Provided data
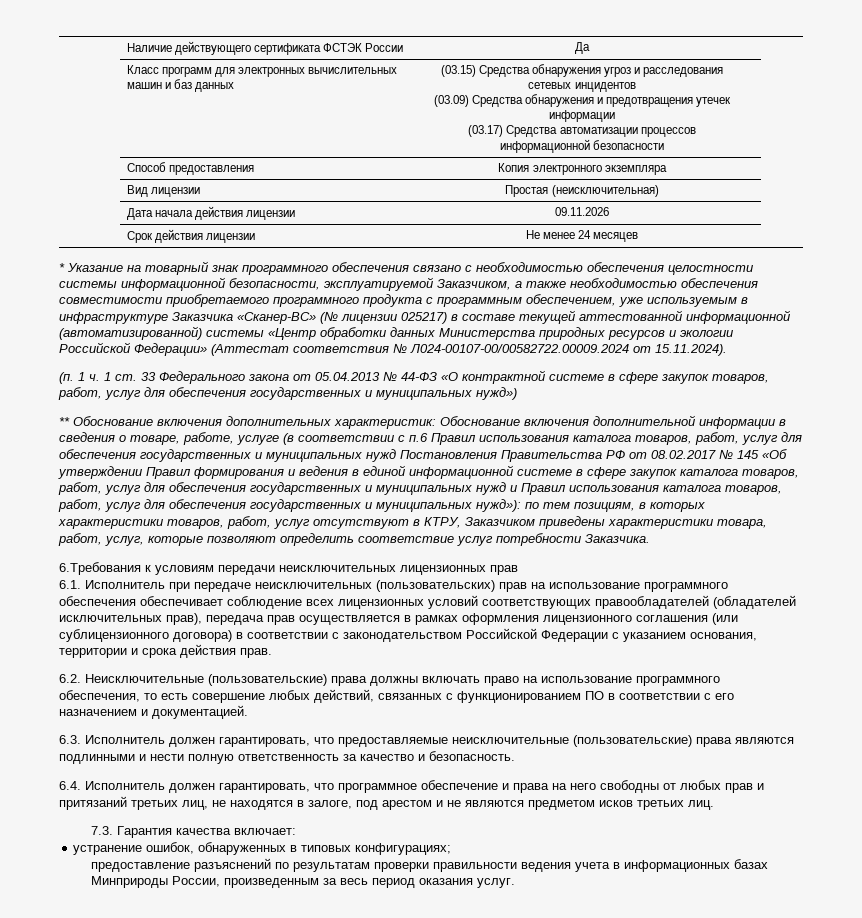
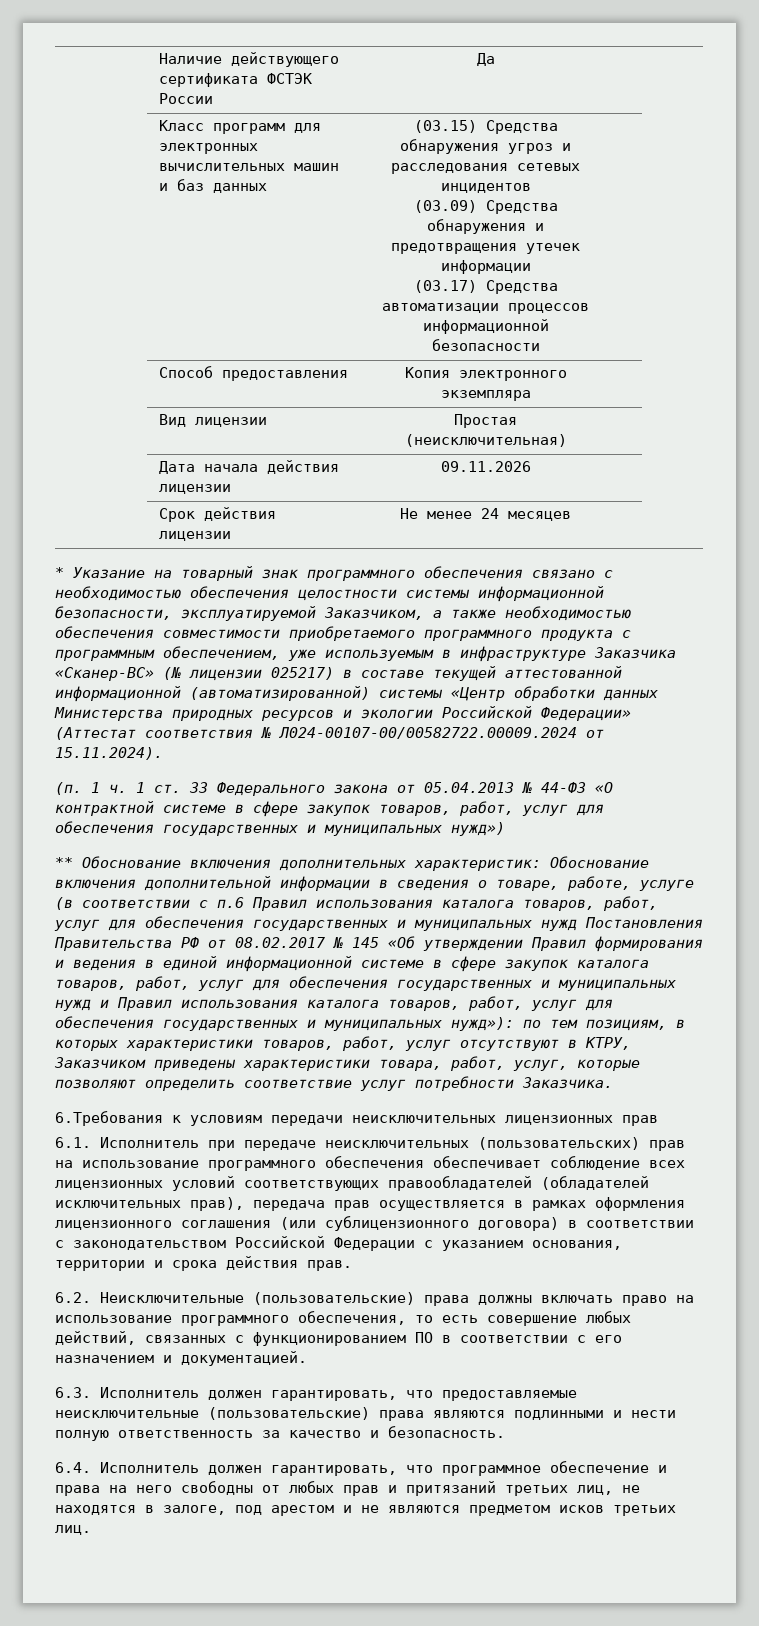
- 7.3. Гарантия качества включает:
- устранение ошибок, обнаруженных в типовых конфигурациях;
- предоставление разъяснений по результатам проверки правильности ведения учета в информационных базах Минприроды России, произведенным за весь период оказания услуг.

...

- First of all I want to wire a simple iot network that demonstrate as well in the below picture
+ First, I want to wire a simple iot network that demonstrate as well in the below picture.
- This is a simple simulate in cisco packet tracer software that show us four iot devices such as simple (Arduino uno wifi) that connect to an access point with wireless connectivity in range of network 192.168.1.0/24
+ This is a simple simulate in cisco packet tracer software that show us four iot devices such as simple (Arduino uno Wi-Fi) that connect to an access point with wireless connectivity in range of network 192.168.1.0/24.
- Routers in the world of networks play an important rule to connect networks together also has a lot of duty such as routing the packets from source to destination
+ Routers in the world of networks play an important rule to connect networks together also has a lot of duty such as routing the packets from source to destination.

Task item
Only lines holding the word "important" belong in the answer; copy all of them from the records.

Result below
- Routers in the world of networks play an important rule to connect networks together also has a lot of duty such as routing the packets from source to destination
+ Routers in the world of networks play an important rule to connect networks together also has a lot of duty such as routing the packets from source to destination.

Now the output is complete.